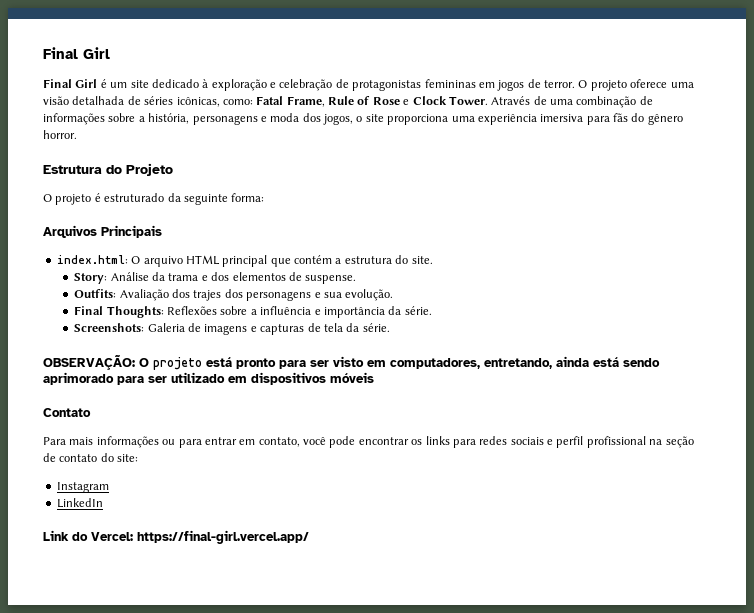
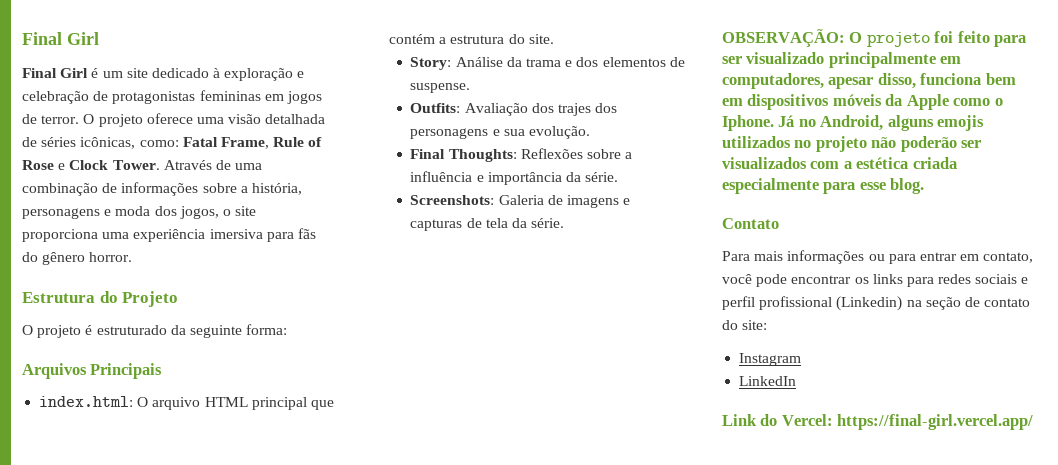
- OBSERVAÇÃO: O projeto está pronto para ser visto em computadores, entretando, ainda está sendo aprimorado para ser utilizado em dispositivos móveis
+ OBSERVAÇÃO: O projeto foi feito para ser visualizado principalmente em computadores, apesar disso, funciona bem em dispositivos móveis da Apple como o Iphone. Já no Android, alguns emojis utilizados no projeto não poderão ser visualizados com a estética criada especialmente para esse blog.
- Para mais informações ou para entrar em contato, você pode encontrar os links para redes sociais e perfil profissional na seção de contato do site:
+ Para mais informações ou para entrar em contato, você pode encontrar os links para redes sociais e perfil profissional (Linkedin) na seção de contato do site:

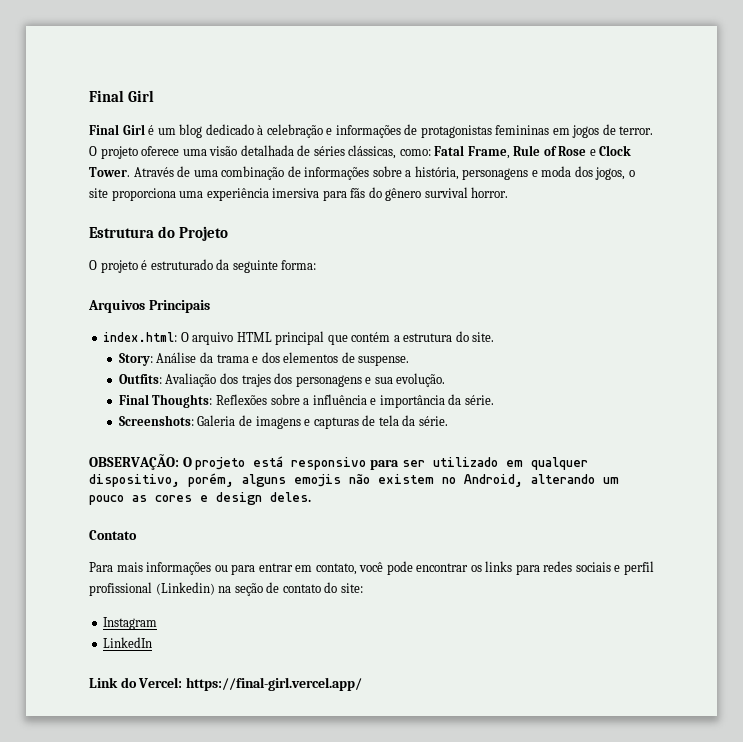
- Final Girl é um site dedicado à exploração e celebração de protagonistas femininas em jogos de terror.
+ Final Girl é um blog dedicado à celebração e informações de protagonistas femininas em jogos de terror.
- O projeto oferece uma visão detalhada de séries icônicas, como: Fatal Frame, Rule of Rose e Clock Tower.
+ O projeto oferece uma visão detalhada de séries clássicas, como: Fatal Frame, Rule of Rose e Clock Tower.
- Através de uma combinação de informações sobre a história, personagens e moda dos jogos, o site proporciona uma experiência imersiva para fãs do gênero horror.
+ Através de uma combinação de informações sobre a história, personagens e moda dos jogos, o site proporciona uma experiência imersiva para fãs do gênero survival horror.
- OBSERVAÇÃO: O projeto foi feito para ser visualizado principalmente em computadores, apesar disso, funciona bem em dispositivos móveis da Apple como o Iphone. Já no Android, alguns emojis utilizados no projeto não poderão ser visualizados com a estética criada especialmente para esse blog.
+ OBSERVAÇÃO: O projeto está responsivo para ser utilizado em qualquer dispositivo, porém, alguns emojis não existem no Android, alterando um pouco as cores e design deles.

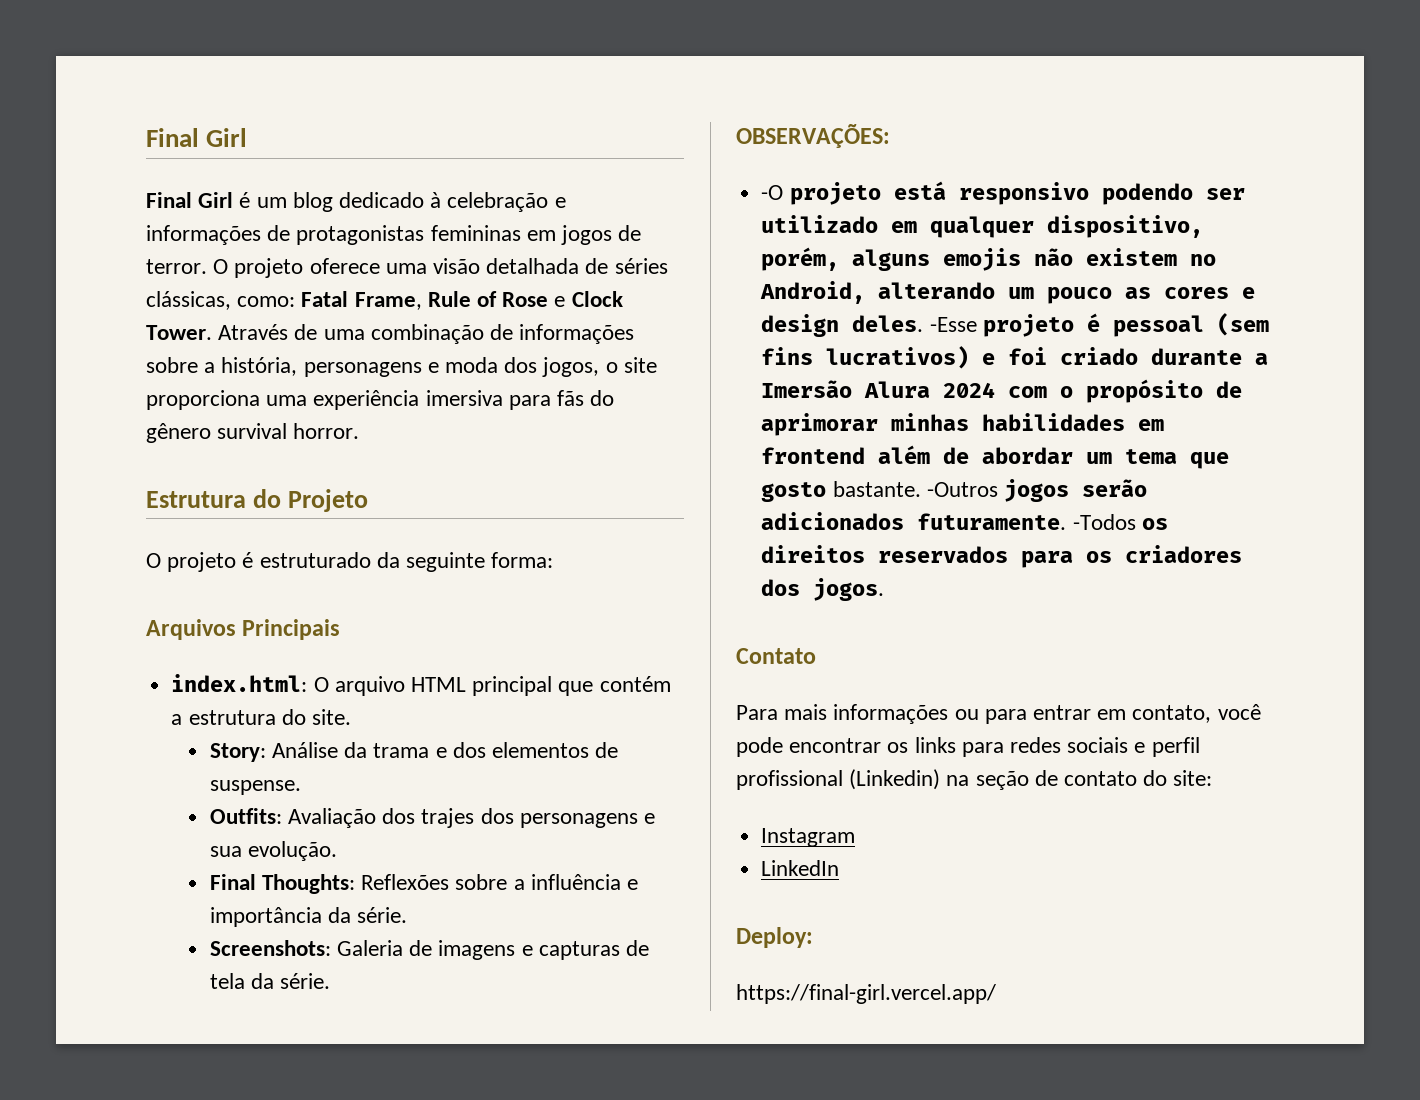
- OBSERVAÇÃO: O projeto está responsivo para ser utilizado em qualquer dispositivo, porém, alguns emojis não existem no Android, alterando um pouco as cores e design deles.
+ OBSERVAÇÕES:
+ -O projeto está responsivo podendo ser utilizado em qualquer dispositivo, porém, alguns emojis não existem no Android, alterando um pouco as cores e design deles. -Esse projeto é pessoal (sem fins lucrativos) e foi criado durante a Imersão Alura 2024 com o propósito de aprimorar minhas habilidades em frontend além de abordar um tema que gosto bastante. -Outros jogos serão adicionados futuramente. -Todos os direitos reservados para os criadores dos jogos.
- Link do Vercel: https://final-girl.vercel.app/
+ Deploy:
+ https://final-girl.vercel.app/

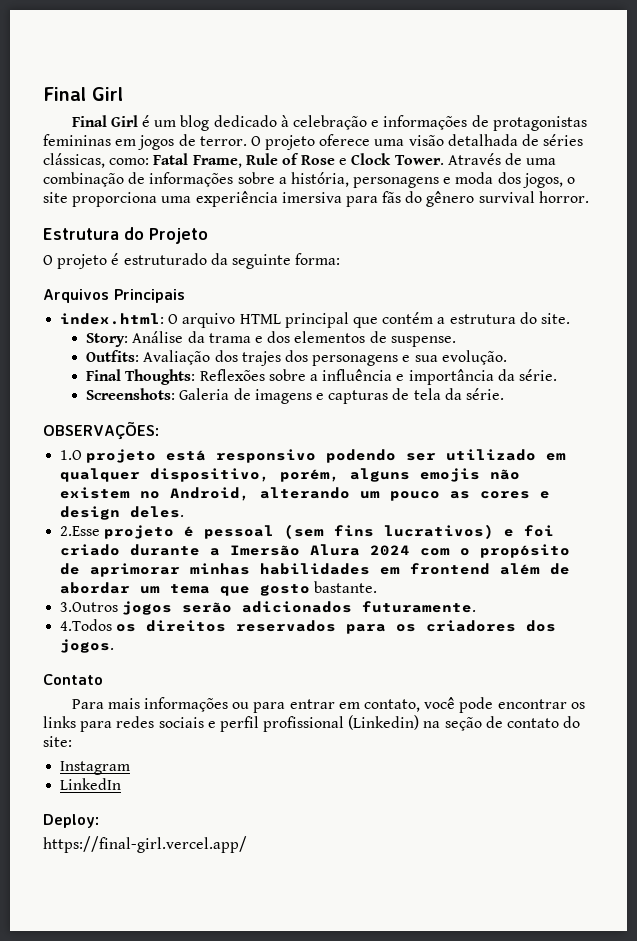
- -O projeto está responsivo podendo ser utilizado em qualquer dispositivo, porém, alguns emojis não existem no Android, alterando um pouco as cores e design deles. -Esse projeto é pessoal (sem fins lucrativos) e foi criado durante a Imersão Alura 2024 com o propósito de aprimorar minhas habilidades em frontend além de abordar um tema que gosto bastante. -Outros jogos serão adicionados futuramente. -Todos os direitos reservados para os criadores dos jogos.
+ 1.O projeto está responsivo podendo ser utilizado em qualquer dispositivo, porém, alguns emojis não existem no Android, alterando um pouco as cores e design deles.
+ 2.Esse projeto é pessoal (sem fins lucrativos) e foi criado durante a Imersão Alura 2024 com o propósito de aprimorar minhas habilidades em frontend além de abordar um tema que gosto bastante.
+ 3.Outros jogos serão adicionados futuramente.
+ 4.Todos os direitos reservados para os criadores dos jogos.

******

#### WORK TO BE COMPLETED
Could you set down every record above word for word, leaving out the pictures?

#### RESPONSE BELOW
- OBSERVAÇÃO: O projeto está pronto para ser visto em computadores, entretando, ainda está sendo aprimorado para ser utilizado em dispositivos móveis
+ OBSERVAÇÃO: O projeto foi feito para ser visualizado principalmente em computadores, apesar disso, funciona bem em dispositivos móveis da Apple como o Iphone. Já no Android, alguns emojis utilizados no projeto não poderão ser visualizados com a estética criada especialmente para esse blog.
- Para mais informações ou para entrar em contato, você pode encontrar os links para redes sociais e perfil profissional na seção de contato do site:
+ Para mais informações ou para entrar em contato, você pode encontrar os links para redes sociais e perfil profissional (Linkedin) na seção de contato do site:

- Final Girl é um site dedicado à exploração e celebração de protagonistas femininas em jogos de terror.
+ Final Girl é um blog dedicado à celebração e informações de protagonistas femininas em jogos de terror.
- O projeto oferece uma visão detalhada de séries icônicas, como: Fatal Frame, Rule of Rose e Clock Tower.
+ O projeto oferece uma visão detalhada de séries clássicas, como: Fatal Frame, Rule of Rose e Clock Tower.
- Através de uma combinação de informações sobre a história, personagens e moda dos jogos, o site proporciona uma experiência imersiva para fãs do gênero horror.
+ Através de uma combinação de informações sobre a história, personagens e moda dos jogos, o site proporciona uma experiência imersiva para fãs do gênero survival horror.
- OBSERVAÇÃO: O projeto foi feito para ser visualizado principalmente em computadores, apesar disso, funciona bem em dispositivos móveis da Apple como o Iphone. Já no Android, alguns emojis utilizados no projeto não poderão ser visualizados com a estética criada especialmente para esse blog.
+ OBSERVAÇÃO: O projeto está responsivo para ser utilizado em qualquer dispositivo, porém, alguns emojis não existem no Android, alterando um pouco as cores e design deles.

- OBSERVAÇÃO: O projeto está responsivo para ser utilizado em qualquer dispositivo, porém, alguns emojis não existem no Android, alterando um pouco as cores e design deles.
+ OBSERVAÇÕES:
+ -O projeto está responsivo podendo ser utilizado em qualquer dispositivo, porém, alguns emojis não existem no Android, alterando um pouco as cores e design deles. -Esse projeto é pessoal (sem fins lucrativos) e foi criado durante a Imersão Alura 2024 com o propósito de aprimorar minhas habilidades em frontend além de abordar um tema que gosto bastante. -Outros jogos serão adicionados futuramente. -Todos os direitos reservados para os criadores dos jogos.
- Link do Vercel: https://final-girl.vercel.app/
+ Deploy:
+ https://final-girl.vercel.app/

- -O projeto está responsivo podendo ser utilizado em qualquer dispositivo, porém, alguns emojis não existem no Android, alterando um pouco as cores e design deles. -Esse projeto é pessoal (sem fins lucrativos) e foi criado durante a Imersão Alura 2024 com o propósito de aprimorar minhas habilidades em frontend além de abordar um tema que gosto bastante. -Outros jogos serão adicionados futuramente. -Todos os direitos reservados para os criadores dos jogos.
+ 1.O projeto está responsivo podendo ser utilizado em qualquer dispositivo, porém, alguns emojis não existem no Android, alterando um pouco as cores e design deles.
+ 2.Esse projeto é pessoal (sem fins lucrativos) e foi criado durante a Imersão Alura 2024 com o propósito de aprimorar minhas habilidades em frontend além de abordar um tema que gosto bastante.
+ 3.Outros jogos serão adicionados futuramente.
+ 4.Todos os direitos reservados para os criadores dos jogos.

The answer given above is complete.